● Problem
Show every line below where "border" appears.

>>>>

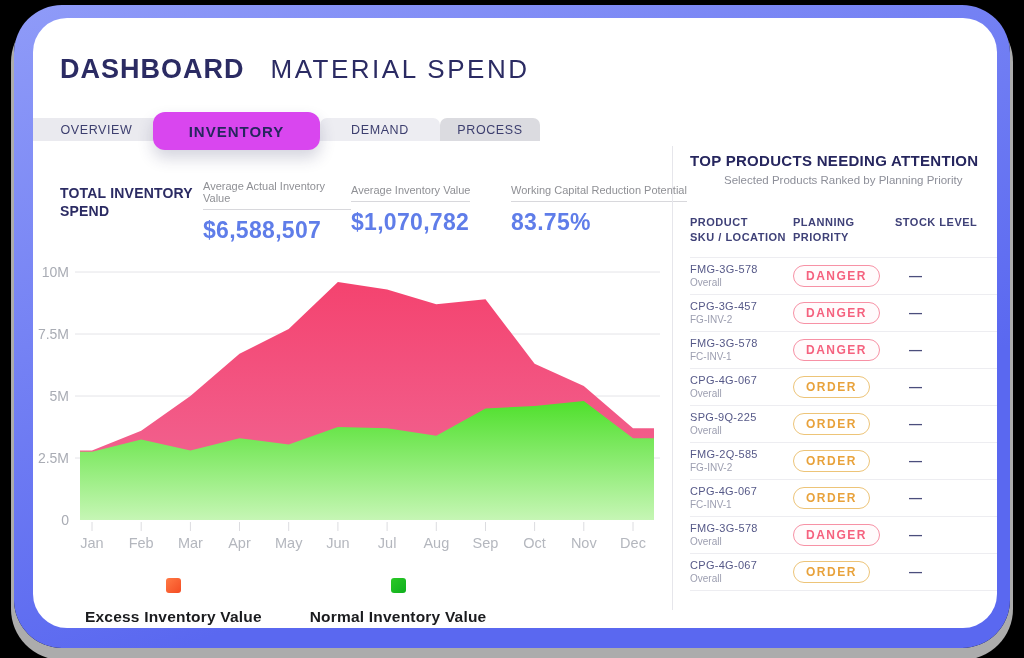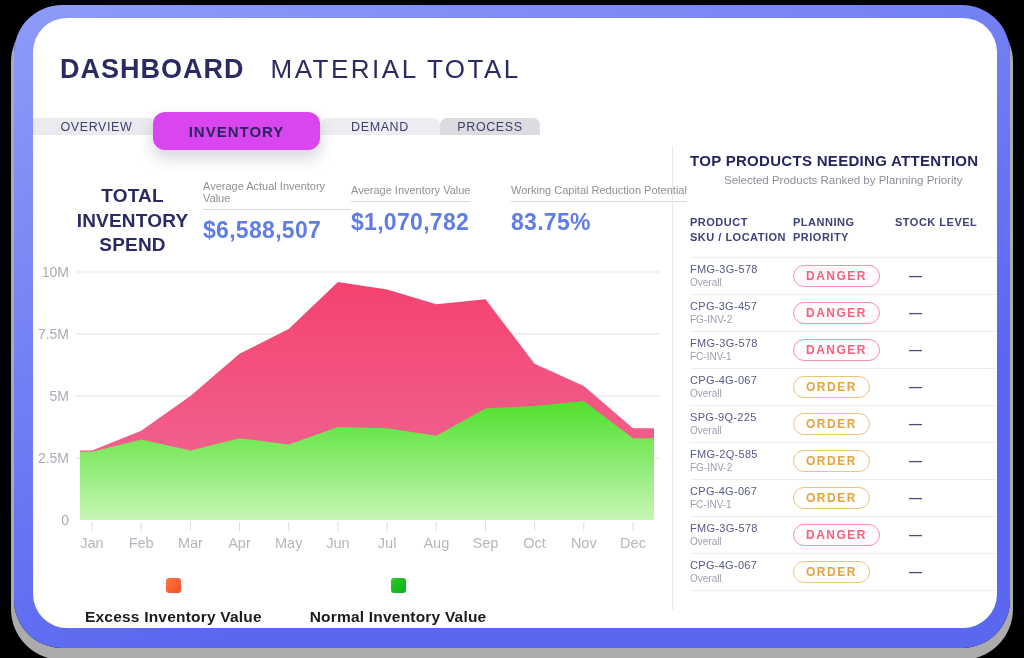--- a/index.html
+++ b/index.html
@@ -78,7 +78,7 @@
 
     <div class="app-header">
       <span class="app-title">DASHBOARD</span>
-      <span class="app-subtitle">MATERIAL TOTAL</span>
+      <span class="app-subtitle">MATERIAL SPEND</span>
     </div>
 
     <div class="tabbar" id="tabbar">

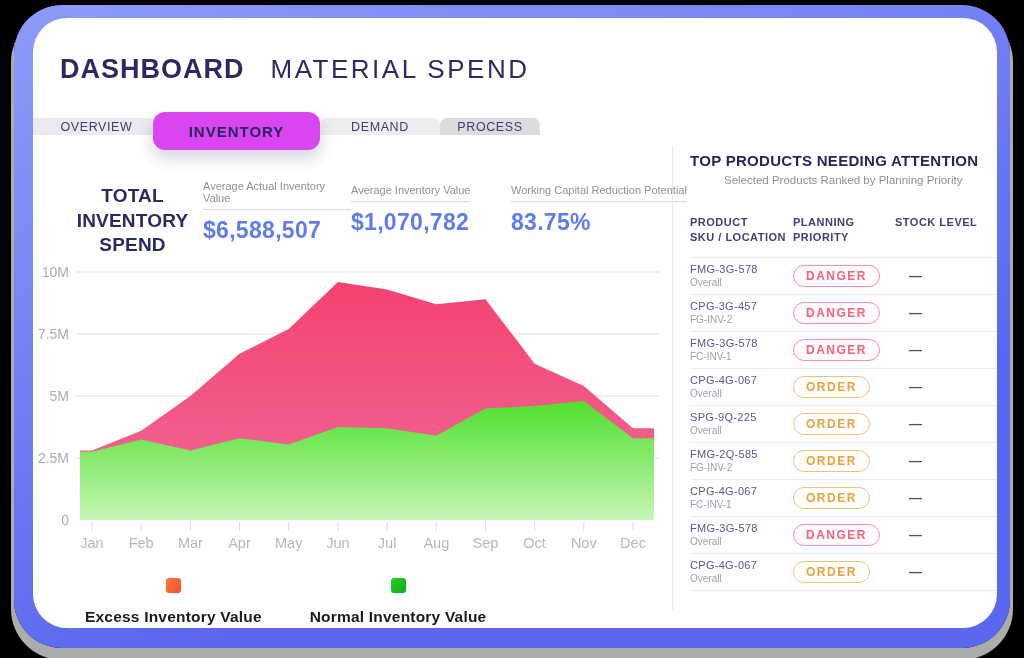--- a/index.html
+++ b/index.html
@@ -21,7 +21,7 @@
 
   
   .tabbar { position:absolute; left:0; top:94px; height:40px; width:660px; }
-  .tab { position:absolute; top:6px; height:17px; display:flex; align-items:center; justify-content:center;
+  .tab { position:absolute; top:6px; height:23px; display:flex; align-items:center; justify-content:center;
     font-size:12.5px; letter-spacing:0.6px; color:#3C3E6E; border-radius:7px 7px 0 0; cursor:pointer; }
   .tab.t0 { left:0;   width:127px; background:#EAEAEF; border-radius:0 7px 0 0; }
   .tab.t2 { left:287px; width:120px; background:#EDEDF2; }

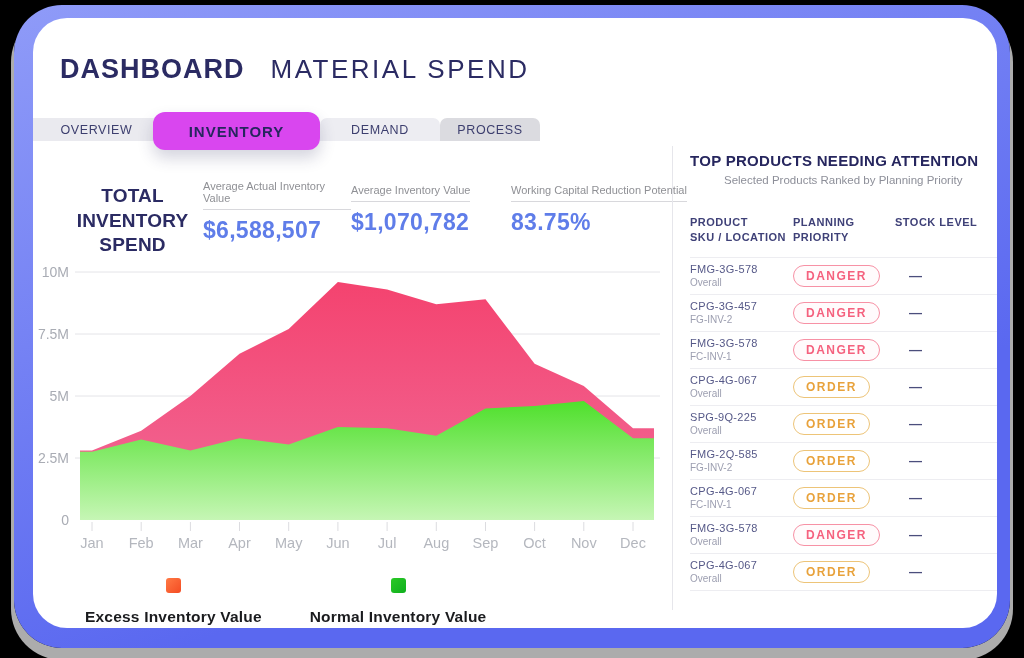--- a/index.html
+++ b/index.html
@@ -32,7 +32,7 @@
 
   
   .kpi-title { position:absolute; left:27px; top:166px; width:145px;
-    font-size:19px; font-weight:bold; color:#2B2B63; line-height:1.3; letter-spacing:0.2px;text-align:center; }
+    font-size:14px; font-weight:bold; color:#2B2B63; line-height:1.3; letter-spacing:0.2px; }
   .kpi-list { position:absolute; left:170px; top:162px; display:flex; }
   .kpi { margin-right:0; }
   .kpi:nth-child(1) { width:148px; }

<<<<

● Written reply
     font-size:12.5px; letter-spacing:0.6px; color:#3C3E6E; border-radius:7px 7px 0 0; cursor:pointer; }
   .tab.t0 { left:0;   width:127px; background:#EAEAEF; border-radius:0 7px 0 0; }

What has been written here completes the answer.